NYS only requires 12 years of work experience to site for the PE without any college degrees. If you have an associate degree in anything not directly related to engineering, you need 11 years of work experience. If you have a bachelor degree not related to engineering or an associate degree related to engineering or technology, you need 10 years of work experience. A bachelor degree in science, you need 9 years. A bachelor degree in architecture or technology, 8 years. A non-ABET accredited bachelor degree in engineering or an accredited bachelor degree in engineering technology, 6 years. An ABET-accredited bachelor degree in engineering, 4 years.
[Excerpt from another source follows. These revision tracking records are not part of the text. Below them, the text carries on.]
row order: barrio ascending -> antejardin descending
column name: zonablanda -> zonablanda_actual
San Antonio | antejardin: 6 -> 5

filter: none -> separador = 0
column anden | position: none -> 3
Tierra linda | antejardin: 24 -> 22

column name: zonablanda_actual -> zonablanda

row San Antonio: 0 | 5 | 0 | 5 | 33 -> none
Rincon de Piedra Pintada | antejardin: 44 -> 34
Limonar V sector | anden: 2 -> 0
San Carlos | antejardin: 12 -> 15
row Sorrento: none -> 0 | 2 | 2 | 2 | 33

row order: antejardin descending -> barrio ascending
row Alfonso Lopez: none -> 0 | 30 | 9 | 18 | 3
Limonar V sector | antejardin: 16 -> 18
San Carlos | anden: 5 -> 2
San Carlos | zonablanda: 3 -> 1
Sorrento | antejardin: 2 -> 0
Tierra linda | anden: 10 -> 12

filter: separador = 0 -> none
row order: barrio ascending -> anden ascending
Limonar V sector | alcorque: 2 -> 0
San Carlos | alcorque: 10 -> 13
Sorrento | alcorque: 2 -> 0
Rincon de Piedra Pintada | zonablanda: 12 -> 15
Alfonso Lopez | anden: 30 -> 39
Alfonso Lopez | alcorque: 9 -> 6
You don't say that your 27 years of experience are in engineering, but assuming they are, you should be more than eligible in NYS. I know people that had several years of experience thrown out by the Board because they didn't like the applicant's description of them so I hope that isn't the case with you.


----------



## Blue 8 (Jan 29, 2015)

Approved in MD. Good to go. Well with the registration part.


----------



## humner (Feb 2, 2015)

engineering science degree. 27 years experience in engineering. NYS is trying to do away with the 12 year experience allowance.


----------



## CU07 (Feb 2, 2015)

humner said:


> engineering science degree. 27 years experience in engineering. NYS is trying to do away with the 12 year experience allowance.




It sounds like you would get at least 2 years of education credit so you'd need 10 years of experience. Other than problems with your application, I don't see why they would deny you. They may be thinking of changing the education requirements, but the current licensure requirements under the state education law would allow for you to be licensed.

You could look into getting an NCEES record established and using that to apply if NYS has rejected your experience in the past.


----------



## humner (Feb 2, 2015)

you get 3 years experience for the degree in NY. I have already been accepted in Vermont. Something is not Kosher. I have designed hundreds of structures, have designed hundreds of private septic systems, presently I have finished up on upgrading a wastewater collection system for the City of NY and have most of the design done for upgrading another with the beginnings of another wastewater collection system. It is NY. I certainly hope it is not about politics.


----------



## joy21 (Feb 4, 2015)

yellowtiger said:


> joy21 said:
> 
> 
> > When did you receive your first postcard?
> ...




Thank you for your reply, yellowtiger.

I got approved by CA board yesterday.

They asked me to send additional document, otherwise it could have been approved a week or two ago, I think.


----------